2024年10月17日
今年のノーベル文学賞はアジア人女性初の韓国のハン・ガンさんが受賞されました。私はまだ作品を読んだことがないのですが、所属している読書会ではとても盛り上がっていて、過去のアーカイブでハン・ガンさんのお話を聴くことができました。
入手出来次第(今は売り切れ状態)読んでみたいと思いますが、歴史的なトラウマや人間性についての繊細で緻密、革新的な表現が評価をされたとのこと、非常に興味をそそられます。ハン・ガンさんの声と語り口は、水琴窟の音を聴いているようにとても静かで控えめでした。残虐な史実を小説にするときには、そこに哀悼の念も入れたいとおっしゃっていたことが印象に残ります。
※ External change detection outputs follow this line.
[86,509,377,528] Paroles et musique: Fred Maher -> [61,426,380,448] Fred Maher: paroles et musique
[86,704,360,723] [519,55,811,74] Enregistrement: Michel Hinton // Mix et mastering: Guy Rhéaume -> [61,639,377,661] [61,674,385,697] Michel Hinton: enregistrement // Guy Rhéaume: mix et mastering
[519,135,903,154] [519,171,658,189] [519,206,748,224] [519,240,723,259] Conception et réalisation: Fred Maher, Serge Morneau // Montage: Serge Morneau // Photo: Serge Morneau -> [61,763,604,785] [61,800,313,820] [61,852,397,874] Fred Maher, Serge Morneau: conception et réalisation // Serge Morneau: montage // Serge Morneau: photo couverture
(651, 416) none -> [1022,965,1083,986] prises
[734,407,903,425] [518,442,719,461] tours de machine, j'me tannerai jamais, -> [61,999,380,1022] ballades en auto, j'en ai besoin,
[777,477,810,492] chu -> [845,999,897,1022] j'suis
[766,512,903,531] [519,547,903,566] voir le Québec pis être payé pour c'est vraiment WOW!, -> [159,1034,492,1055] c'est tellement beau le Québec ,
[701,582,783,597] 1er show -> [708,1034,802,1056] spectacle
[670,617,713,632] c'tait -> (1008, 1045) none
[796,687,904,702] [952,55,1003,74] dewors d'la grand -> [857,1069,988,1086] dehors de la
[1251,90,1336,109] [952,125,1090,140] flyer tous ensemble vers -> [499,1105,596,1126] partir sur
そんなこんなで、ハン・ガンさんとは直接関係がありませんが、ここのところ韓国の映画(『タクシー運転手』『シークレット・サンシャイン』)を観て休日を過ごしていました。『タクシー運転手』は1980年の軍による民衆弾圧事件を扱ったもの(光州事件についてはハン・ガンさんも小説を書いています)で、『シークレット・サンシャイン』は子どもを殺されたシングルマザーの心の傷とその後必死に生きんとする姿を描いたものでした。
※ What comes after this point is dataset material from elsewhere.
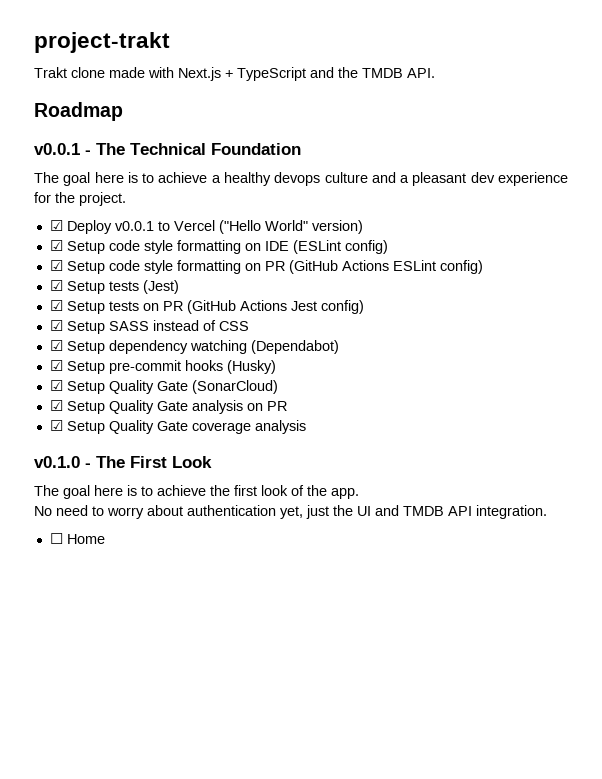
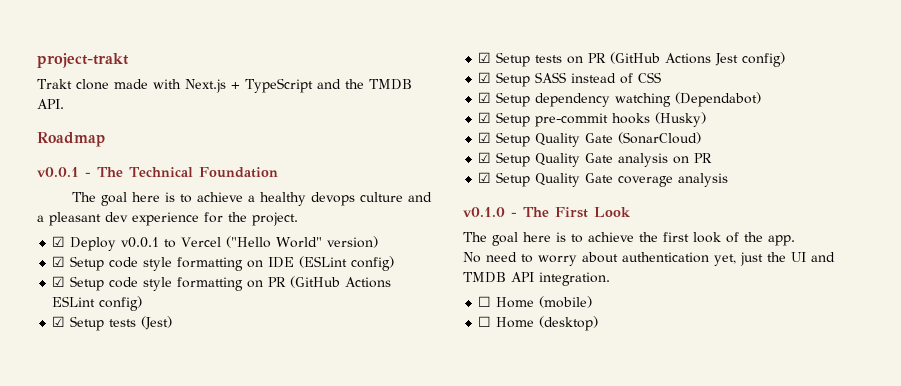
(105, 539) none -> [539,296,593,308] [478,316,599,331] (mobile) // ☐ Home (desktop)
国民や群衆レベルのトラウマにしても個人レベルのトラウマにしても、そう容易く回復などしないことを改めて考えさせられました。『シークレット・サンシャイン』の母親は神による救済(赦し)を求めて信仰の道に入りますが、神も彼女の深い傷を思うように癒してはくれないものでした。では一体何が人を救い得るのか…。
そこは個々人の解釈や考えに委ねられると思うのですが、私は “長い時間と寄り添い続けられる人や社会の存在そのもの” なのだと思いました。セラピーもそのなかに包摂されて初めて成り立つものなのではないでしょうか。